## [Your assignment]
What appears from the first line of the data below through the line containing "[747,626,825,642] [60,661,655,681] demo.ml", both included, should be copied exactly, and nothing else.

____________

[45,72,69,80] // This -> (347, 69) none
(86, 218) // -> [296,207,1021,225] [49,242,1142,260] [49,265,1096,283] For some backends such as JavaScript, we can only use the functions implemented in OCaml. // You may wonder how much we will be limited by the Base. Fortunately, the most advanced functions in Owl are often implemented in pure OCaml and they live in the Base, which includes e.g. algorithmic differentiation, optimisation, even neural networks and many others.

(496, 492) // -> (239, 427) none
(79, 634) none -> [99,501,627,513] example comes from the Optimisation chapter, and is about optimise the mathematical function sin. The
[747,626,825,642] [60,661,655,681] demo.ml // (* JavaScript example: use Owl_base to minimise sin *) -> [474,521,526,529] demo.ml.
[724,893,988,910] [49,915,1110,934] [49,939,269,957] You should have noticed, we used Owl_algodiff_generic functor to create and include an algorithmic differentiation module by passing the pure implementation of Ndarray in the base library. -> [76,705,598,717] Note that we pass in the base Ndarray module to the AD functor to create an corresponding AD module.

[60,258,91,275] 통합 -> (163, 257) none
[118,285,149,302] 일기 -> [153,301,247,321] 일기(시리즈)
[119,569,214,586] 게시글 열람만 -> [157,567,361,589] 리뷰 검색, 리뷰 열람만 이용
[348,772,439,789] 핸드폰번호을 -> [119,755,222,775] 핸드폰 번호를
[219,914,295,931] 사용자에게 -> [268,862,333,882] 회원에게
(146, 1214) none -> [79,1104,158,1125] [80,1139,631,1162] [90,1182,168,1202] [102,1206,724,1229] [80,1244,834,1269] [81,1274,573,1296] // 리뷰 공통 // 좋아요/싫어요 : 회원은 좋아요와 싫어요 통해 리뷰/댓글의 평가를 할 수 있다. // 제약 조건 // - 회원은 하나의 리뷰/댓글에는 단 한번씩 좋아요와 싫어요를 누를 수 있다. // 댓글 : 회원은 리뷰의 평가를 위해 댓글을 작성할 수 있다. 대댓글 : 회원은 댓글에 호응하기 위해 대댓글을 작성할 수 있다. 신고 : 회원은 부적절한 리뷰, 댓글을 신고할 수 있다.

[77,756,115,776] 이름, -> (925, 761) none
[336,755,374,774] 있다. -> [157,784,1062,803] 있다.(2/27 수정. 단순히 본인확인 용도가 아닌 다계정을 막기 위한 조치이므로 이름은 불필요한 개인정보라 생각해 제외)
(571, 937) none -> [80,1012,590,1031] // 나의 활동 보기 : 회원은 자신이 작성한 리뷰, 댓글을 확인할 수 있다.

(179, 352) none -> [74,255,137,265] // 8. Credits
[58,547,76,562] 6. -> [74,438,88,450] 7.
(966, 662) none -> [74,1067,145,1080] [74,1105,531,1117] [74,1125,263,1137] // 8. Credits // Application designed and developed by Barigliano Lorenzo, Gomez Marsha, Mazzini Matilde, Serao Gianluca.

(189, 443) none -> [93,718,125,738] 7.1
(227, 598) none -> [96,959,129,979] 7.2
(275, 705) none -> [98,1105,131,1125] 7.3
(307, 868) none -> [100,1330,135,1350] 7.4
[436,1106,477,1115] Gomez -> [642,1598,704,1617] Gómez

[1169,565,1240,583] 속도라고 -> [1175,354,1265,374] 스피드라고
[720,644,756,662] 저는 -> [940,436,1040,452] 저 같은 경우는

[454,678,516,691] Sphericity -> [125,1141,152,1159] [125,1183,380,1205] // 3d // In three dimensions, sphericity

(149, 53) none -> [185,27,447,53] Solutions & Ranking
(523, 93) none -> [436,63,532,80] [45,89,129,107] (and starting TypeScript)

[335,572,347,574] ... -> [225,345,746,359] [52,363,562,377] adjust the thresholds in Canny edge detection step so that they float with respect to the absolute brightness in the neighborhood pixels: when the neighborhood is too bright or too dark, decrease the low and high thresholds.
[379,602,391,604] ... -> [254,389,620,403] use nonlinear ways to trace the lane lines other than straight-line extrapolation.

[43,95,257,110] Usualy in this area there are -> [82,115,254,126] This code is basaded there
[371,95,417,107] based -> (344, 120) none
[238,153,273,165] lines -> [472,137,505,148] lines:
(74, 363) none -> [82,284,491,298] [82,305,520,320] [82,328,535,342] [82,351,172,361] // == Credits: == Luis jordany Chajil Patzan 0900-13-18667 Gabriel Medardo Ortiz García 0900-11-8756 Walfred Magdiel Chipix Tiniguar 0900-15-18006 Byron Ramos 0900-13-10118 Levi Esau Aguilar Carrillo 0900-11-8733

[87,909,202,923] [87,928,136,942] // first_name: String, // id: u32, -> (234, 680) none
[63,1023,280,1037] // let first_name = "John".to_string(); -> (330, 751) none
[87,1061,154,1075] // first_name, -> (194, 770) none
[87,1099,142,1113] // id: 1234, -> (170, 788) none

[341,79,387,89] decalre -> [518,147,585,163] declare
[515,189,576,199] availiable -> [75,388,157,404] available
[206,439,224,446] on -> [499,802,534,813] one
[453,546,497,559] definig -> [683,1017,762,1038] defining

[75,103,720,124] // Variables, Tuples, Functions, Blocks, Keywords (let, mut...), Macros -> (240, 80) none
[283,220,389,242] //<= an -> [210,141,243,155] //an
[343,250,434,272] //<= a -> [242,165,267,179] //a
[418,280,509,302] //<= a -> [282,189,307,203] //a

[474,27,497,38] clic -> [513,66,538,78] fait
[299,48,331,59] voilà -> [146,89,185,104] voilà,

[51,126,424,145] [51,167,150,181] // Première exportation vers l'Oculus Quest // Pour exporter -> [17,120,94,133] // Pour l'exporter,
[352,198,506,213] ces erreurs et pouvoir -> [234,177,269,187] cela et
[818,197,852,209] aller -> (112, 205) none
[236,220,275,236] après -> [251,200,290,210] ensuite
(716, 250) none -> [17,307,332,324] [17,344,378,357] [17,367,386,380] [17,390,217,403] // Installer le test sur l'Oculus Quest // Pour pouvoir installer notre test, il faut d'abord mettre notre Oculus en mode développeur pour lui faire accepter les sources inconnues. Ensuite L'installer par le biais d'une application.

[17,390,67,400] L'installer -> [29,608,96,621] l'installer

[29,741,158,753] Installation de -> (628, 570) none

____________

## [Task response]
[45,72,69,80] // This -> (347, 69) none
(86, 218) // -> [296,207,1021,225] [49,242,1142,260] [49,265,1096,283] For some backends such as JavaScript, we can only use the functions implemented in OCaml. // You may wonder how much we will be limited by the Base. Fortunately, the most advanced functions in Owl are often implemented in pure OCaml and they live in the Base, which includes e.g. algorithmic differentiation, optimisation, even neural networks and many others.

(496, 492) // -> (239, 427) none
(79, 634) none -> [99,501,627,513] example comes from the Optimisation chapter, and is about optimise the mathematical function sin. The
[747,626,825,642] [60,661,655,681] demo.ml // (* JavaScript example: use Owl_base to minimise sin *) -> [474,521,526,529] demo.ml.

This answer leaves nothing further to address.